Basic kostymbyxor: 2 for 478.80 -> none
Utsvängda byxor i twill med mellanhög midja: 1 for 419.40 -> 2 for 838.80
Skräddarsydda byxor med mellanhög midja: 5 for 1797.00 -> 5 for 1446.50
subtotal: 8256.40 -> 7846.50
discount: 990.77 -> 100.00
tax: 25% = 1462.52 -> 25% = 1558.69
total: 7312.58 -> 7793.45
* * * * * * * * *
*Problem requirements*
How many lines in the records above contain the word "midja"? Answer with the number alone.

*Task output*
2